Hypermethylation in the ZBTB20 gene is associated with major depressive disorder
Abstract Background Although genetic variation is believed to contribute to an individual’s susceptibility to major depressive disorder, genome-wide association studies have not yet identified associations that could explain the full etiology of the disease. Epigenetics is increasingly believed to play a major role in the development of common clinical phenotypes, including major depressive disorder. Results Genome-wide MeDIP-Sequencing was carried out on a total of 50 monozygotic twin pairs from the UK and Australia that are discordant for depression. We show that major depressive disorder is associated with significant hypermethylation within the coding region of ZBTB20, and is replicated in an independent cohort of 356 unrelated case-control individuals.

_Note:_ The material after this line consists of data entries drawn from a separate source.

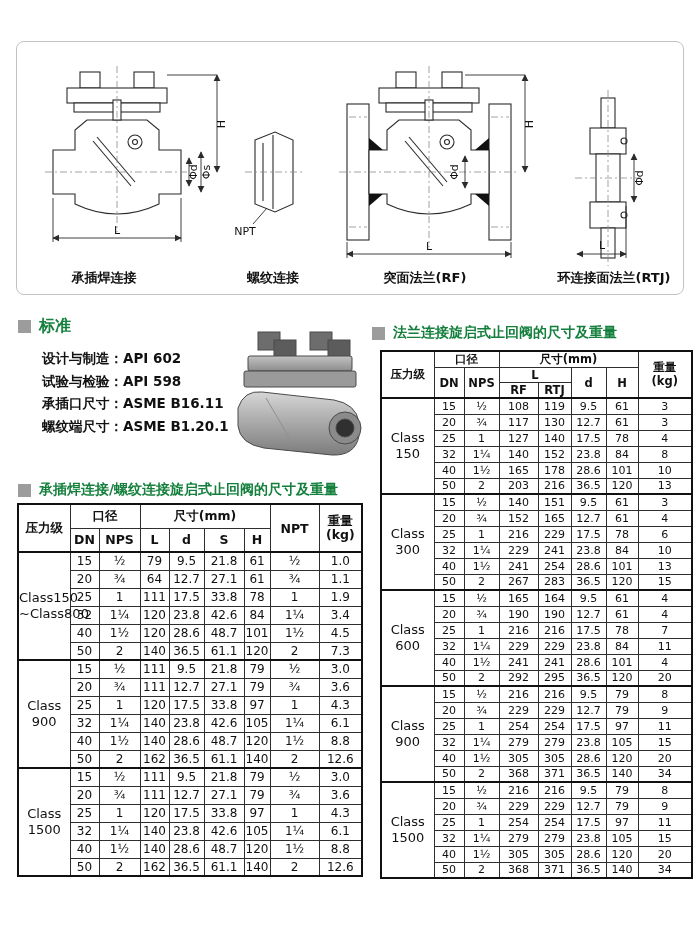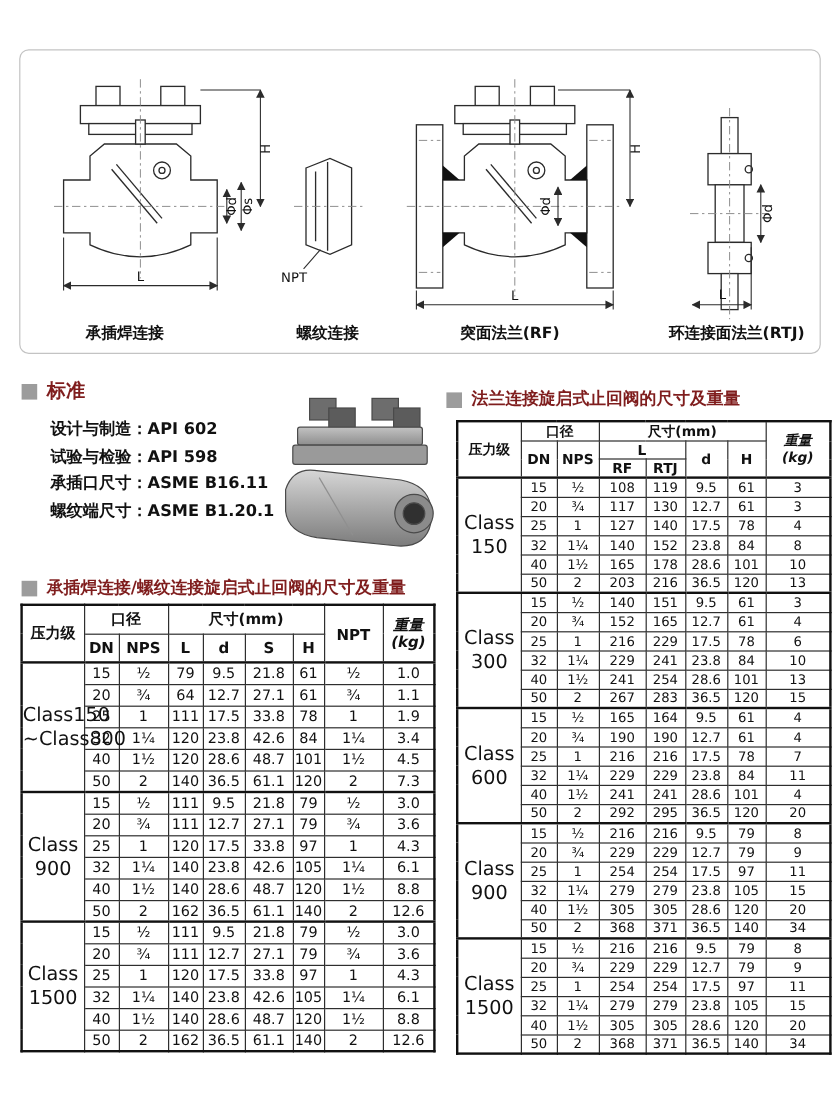"标准" .sec .t { color: #7f1d1d -> #15803d }
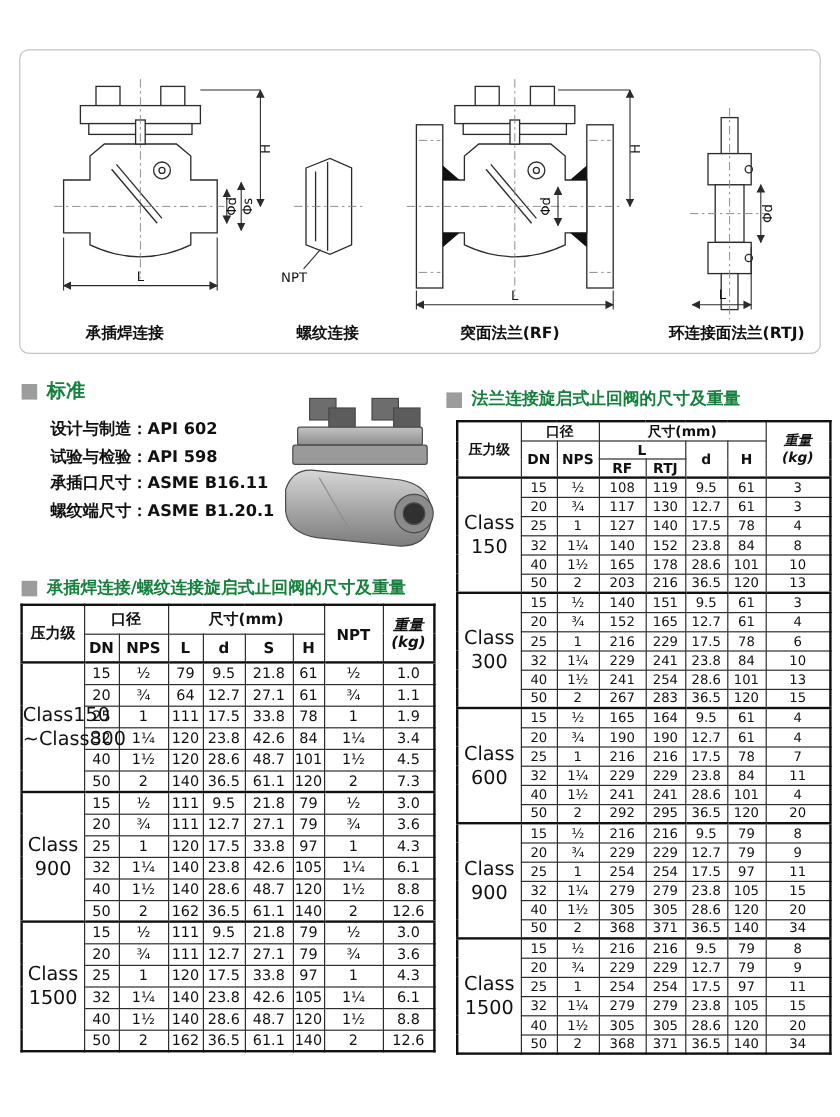"重量" .wt { font-style: italic -> none }
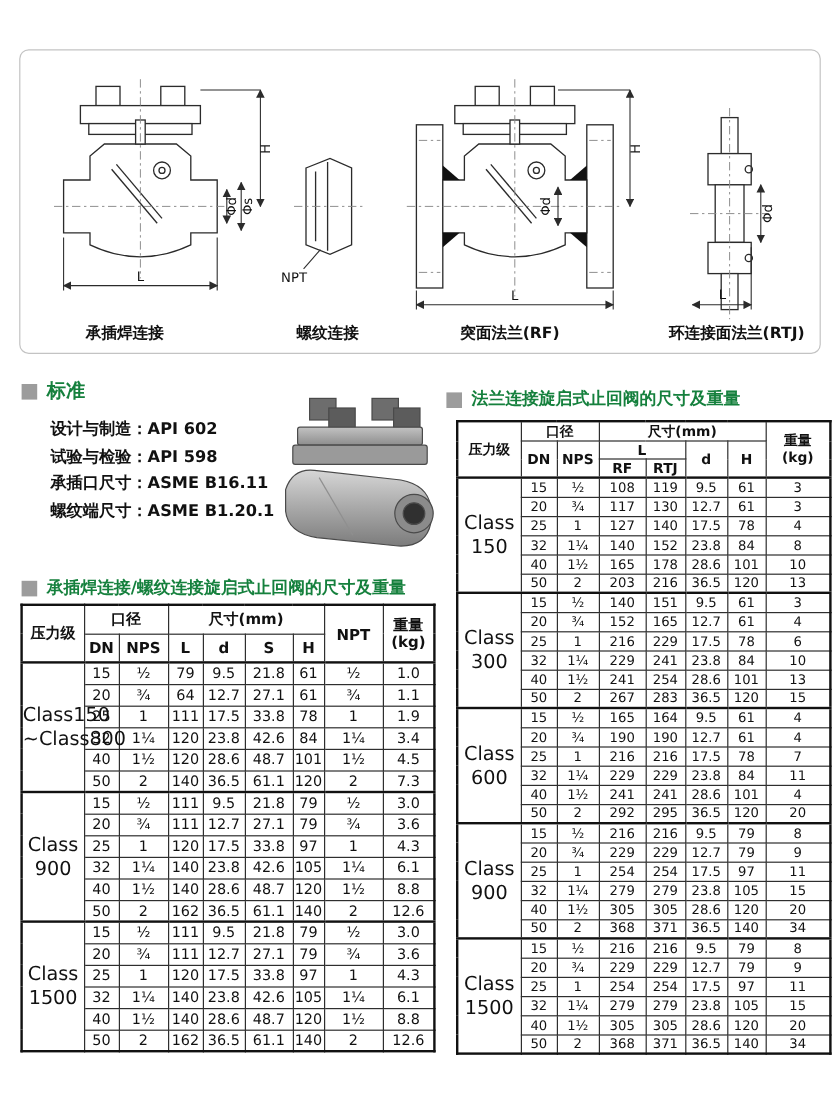"Class" .cls { font-size: 16px -> 13px }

The twins with major depressive disorder also show increased global variation in methylation in comparison with their unaffected co-twins. ZBTB20 plays an essential role in the specification of the Cornu Ammonis-1 field identity in the developing hippocampus, a region previously implicated in the development of major depressive disorder. Conclusions Our results suggest that aberrant methylation profiles affecting the hippocampus are associated with major depressive disorder and show the potential of the epigenetic twin model in neuro-psychiatric disease.